═══ Information shown
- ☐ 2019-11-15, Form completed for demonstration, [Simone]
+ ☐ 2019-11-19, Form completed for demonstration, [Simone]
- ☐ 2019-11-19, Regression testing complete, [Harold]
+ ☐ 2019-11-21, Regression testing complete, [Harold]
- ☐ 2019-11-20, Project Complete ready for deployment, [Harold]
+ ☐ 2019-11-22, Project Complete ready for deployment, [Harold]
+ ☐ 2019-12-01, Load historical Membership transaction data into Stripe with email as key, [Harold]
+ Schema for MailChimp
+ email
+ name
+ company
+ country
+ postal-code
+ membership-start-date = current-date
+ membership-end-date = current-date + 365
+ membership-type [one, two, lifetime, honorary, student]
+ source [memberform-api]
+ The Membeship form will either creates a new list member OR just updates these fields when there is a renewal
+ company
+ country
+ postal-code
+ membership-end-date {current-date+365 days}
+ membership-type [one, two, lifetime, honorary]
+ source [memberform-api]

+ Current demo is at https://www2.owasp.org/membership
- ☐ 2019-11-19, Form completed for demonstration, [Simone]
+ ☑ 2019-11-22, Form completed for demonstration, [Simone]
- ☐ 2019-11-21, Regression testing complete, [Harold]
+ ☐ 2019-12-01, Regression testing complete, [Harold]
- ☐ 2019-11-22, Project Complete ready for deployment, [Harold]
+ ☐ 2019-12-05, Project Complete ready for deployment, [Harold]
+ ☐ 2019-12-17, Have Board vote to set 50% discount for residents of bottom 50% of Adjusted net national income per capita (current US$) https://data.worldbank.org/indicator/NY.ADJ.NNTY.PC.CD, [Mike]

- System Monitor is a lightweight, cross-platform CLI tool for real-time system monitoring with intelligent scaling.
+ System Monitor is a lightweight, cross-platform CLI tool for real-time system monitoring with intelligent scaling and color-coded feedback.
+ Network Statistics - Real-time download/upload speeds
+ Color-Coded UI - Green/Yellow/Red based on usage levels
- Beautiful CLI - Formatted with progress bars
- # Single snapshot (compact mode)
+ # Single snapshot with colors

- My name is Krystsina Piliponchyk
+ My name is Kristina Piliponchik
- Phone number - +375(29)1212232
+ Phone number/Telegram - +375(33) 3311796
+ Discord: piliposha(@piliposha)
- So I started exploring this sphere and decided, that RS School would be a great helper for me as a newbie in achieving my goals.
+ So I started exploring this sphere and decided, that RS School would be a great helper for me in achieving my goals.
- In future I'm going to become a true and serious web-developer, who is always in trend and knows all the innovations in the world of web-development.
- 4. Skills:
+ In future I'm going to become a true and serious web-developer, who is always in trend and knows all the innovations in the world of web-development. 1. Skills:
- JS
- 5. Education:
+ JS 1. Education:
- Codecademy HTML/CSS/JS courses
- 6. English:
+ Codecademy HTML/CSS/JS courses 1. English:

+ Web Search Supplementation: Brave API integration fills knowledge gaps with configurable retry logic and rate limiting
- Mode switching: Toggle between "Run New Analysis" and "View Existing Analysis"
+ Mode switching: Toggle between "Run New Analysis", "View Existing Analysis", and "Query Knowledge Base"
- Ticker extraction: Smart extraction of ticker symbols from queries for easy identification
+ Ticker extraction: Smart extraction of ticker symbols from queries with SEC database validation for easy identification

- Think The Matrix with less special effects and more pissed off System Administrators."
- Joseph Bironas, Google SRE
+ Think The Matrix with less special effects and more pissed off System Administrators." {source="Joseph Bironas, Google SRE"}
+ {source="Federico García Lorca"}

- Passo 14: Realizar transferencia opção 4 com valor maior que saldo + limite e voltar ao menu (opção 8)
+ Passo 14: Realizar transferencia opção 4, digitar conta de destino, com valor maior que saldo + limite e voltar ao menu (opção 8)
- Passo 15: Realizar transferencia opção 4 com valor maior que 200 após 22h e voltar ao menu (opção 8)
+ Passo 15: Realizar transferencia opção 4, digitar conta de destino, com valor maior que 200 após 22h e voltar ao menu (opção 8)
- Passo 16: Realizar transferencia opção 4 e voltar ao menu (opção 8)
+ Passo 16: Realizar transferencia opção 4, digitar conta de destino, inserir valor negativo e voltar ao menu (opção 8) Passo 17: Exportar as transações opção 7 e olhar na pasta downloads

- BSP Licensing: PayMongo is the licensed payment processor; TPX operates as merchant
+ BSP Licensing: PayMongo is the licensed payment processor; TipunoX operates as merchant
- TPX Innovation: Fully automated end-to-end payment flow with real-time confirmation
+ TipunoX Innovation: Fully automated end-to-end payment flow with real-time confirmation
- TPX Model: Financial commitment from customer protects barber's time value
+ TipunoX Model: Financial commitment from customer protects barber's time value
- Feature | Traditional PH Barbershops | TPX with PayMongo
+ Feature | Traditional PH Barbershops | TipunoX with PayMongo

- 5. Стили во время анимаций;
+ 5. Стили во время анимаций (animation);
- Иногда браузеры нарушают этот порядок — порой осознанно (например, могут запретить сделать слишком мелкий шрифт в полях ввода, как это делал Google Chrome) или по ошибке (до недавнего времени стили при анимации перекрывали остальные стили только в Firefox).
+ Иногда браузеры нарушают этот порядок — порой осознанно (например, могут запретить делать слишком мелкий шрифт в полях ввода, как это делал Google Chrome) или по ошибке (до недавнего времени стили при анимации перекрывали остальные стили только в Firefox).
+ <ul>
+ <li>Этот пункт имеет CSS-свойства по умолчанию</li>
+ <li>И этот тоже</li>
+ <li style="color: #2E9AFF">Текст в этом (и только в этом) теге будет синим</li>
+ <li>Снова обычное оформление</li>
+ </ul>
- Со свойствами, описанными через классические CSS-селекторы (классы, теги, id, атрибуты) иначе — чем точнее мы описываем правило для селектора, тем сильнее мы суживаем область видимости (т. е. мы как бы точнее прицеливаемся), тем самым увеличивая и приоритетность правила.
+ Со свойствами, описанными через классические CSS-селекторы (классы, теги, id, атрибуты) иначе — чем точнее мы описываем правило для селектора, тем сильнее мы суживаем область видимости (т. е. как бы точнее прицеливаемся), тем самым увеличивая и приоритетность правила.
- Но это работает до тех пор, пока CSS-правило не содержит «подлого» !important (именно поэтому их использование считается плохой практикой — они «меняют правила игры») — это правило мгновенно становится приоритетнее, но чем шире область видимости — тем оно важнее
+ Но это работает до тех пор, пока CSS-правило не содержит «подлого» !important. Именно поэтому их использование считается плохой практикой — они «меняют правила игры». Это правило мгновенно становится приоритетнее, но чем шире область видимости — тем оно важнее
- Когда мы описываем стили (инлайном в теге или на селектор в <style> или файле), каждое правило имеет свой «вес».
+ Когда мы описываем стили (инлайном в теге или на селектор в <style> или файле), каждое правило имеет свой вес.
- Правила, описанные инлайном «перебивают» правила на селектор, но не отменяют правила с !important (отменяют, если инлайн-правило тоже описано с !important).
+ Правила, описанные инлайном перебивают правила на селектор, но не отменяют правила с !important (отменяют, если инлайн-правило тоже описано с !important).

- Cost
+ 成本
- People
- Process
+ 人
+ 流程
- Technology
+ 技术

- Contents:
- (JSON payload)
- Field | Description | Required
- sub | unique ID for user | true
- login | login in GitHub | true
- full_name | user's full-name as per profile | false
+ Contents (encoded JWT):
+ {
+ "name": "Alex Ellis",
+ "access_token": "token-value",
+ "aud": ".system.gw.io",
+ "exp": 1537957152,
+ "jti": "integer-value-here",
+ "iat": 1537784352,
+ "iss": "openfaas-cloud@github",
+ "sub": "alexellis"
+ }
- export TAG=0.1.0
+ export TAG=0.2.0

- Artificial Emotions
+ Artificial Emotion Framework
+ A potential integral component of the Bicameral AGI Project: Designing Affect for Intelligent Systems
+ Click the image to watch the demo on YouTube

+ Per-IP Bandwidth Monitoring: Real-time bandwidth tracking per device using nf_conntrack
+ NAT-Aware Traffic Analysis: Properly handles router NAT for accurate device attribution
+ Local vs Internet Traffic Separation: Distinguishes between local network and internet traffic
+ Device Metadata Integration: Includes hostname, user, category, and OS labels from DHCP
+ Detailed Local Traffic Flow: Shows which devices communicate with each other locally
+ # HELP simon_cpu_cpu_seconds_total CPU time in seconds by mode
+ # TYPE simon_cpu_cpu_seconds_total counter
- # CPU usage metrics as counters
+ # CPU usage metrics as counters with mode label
══════
The range runs from the line above containing "15: Realizar transferencia opção 4, digitar" to the line containing "- TPX Model: Financial", inclusive. Restate those lines word for word and no others.

+ Passo 15: Realizar transferencia opção 4, digitar conta de destino, com valor maior que 200 após 22h e voltar ao menu (opção 8)
- Passo 16: Realizar transferencia opção 4 e voltar ao menu (opção 8)
+ Passo 16: Realizar transferencia opção 4, digitar conta de destino, inserir valor negativo e voltar ao menu (opção 8) Passo 17: Exportar as transações opção 7 e olhar na pasta downloads

- BSP Licensing: PayMongo is the licensed payment processor; TPX operates as merchant
+ BSP Licensing: PayMongo is the licensed payment processor; TipunoX operates as merchant
- TPX Innovation: Fully automated end-to-end payment flow with real-time confirmation
+ TipunoX Innovation: Fully automated end-to-end payment flow with real-time confirmation
- TPX Model: Financial commitment from customer protects barber's time value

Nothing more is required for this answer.